Hierin ligt een aanwijzing dat, zoal enige jongere of oudere mannen (van 16 en 17, respectievelijk van 40-50 jaar) zouden zijn tewerkgesteld, hun aantal niet groot kan zijn geweest. Het aantal  mannen van 16-50 jaar bedraagt, blijkens het staatje op blz. 43, 268. (x)

(x) De "Commissie tot het doen van aangifte van overlijden van vermisten" heeft, in verband hiermede, voor beide transporten aangenomen, dat de mannen van 16-50 jaar, tenzij individueel anders bekend is, voor tewerkstelling zijn geselecteerd.

Voor het overige kan voor de behandeling van dit transport worden volstaan met verwijzing naar de Warschau-conclusies (Hoofdstuk I , paragraaf 3, sub II ). Brieven zijn van de mannen van dit transport niet ontvangen.

Ten aanzien van de vrouwen van dit transport (van wie er geen is teruggekeerd, terwijl ook geen matricule nummers bekend zijn), zou uit verklaringen van overlevende mannen zijn op te maken, dat heel enkelen de selectie hebben overleefd, en naar Birkenau zijn gebracht. Inderdaad zijn er  briefschrijfsters; zij hebben geschreven uit Birkenau onder dagtekening van 30 Januari 1944. Voorts is van 7 vrouwen nog iets naders bekend uit verklaringen van vrouwen van andere transporten.

Wanneer er nog andere vrouwen zijn geweest, die geruime tijd in leven zijn gebleven na hun aankomst in Birkenau, moet worden aangenomen, dat dan wel ergens in verklaringen van overlevende vrouwen van andere transporten, van haar bestaan is gebleken.

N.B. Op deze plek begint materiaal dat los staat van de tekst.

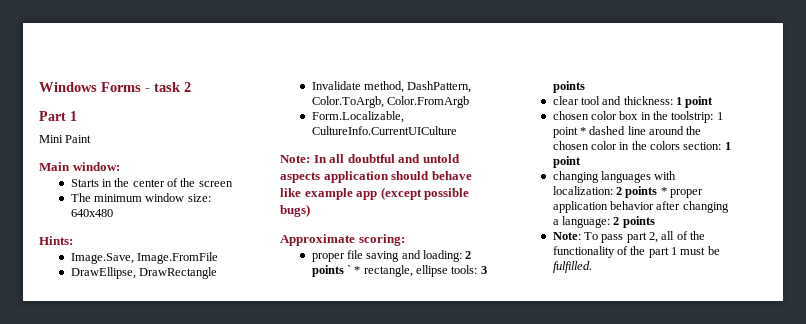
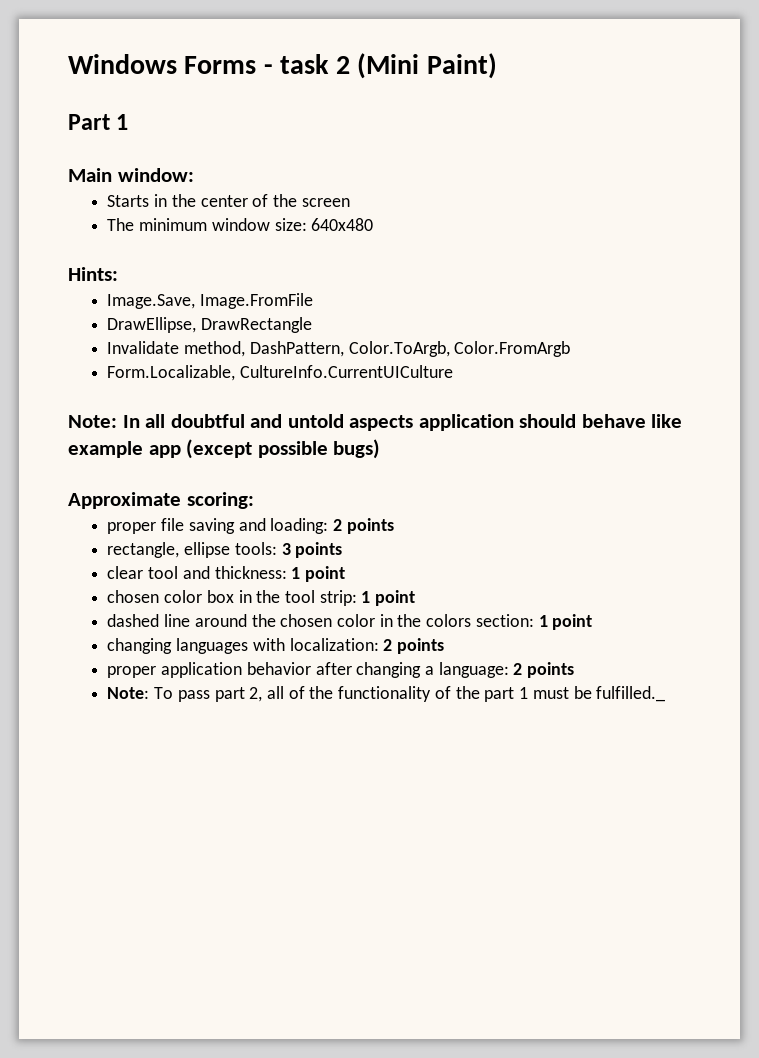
(191, 87) none -> [357,53,497,79] (Mini Paint)
[39,135,92,143] // Mini Paint -> (129, 122) none
[346,265,361,274] ` * -> (394, 526) //
[671,111,723,123] [552,127,586,138] toolstrip: 1 point * -> [285,590,416,606] tool strip: 1 point //
[660,187,667,195] * -> (445, 646) //
[552,261,592,273] fulfilled. -> [596,686,666,702] fulfilled._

Voor zover dit niet het geval is, en ook overigens van de vrouwen van het onderhavige transport niets meer is vernomen, moet worden geconcludeerd, dat allen, evenals de kinderen, op of omstreeks de dag na die van aankomst van het transport te Auschwitz, dus op of omstreeks 3 September 1943, door vergassing om het leven zijn gebracht.

Bron: Uit Auschwitz deel IV – HOOFDSTUK III, paragraaf II - De najaarstransporten van 1943 - (24 Augustus t/m 16 November 1943), pagina’s 44, 45, 51-52-53 en 67, als gepubliceerd door het Nederlandse Rode Kruis in October 1953.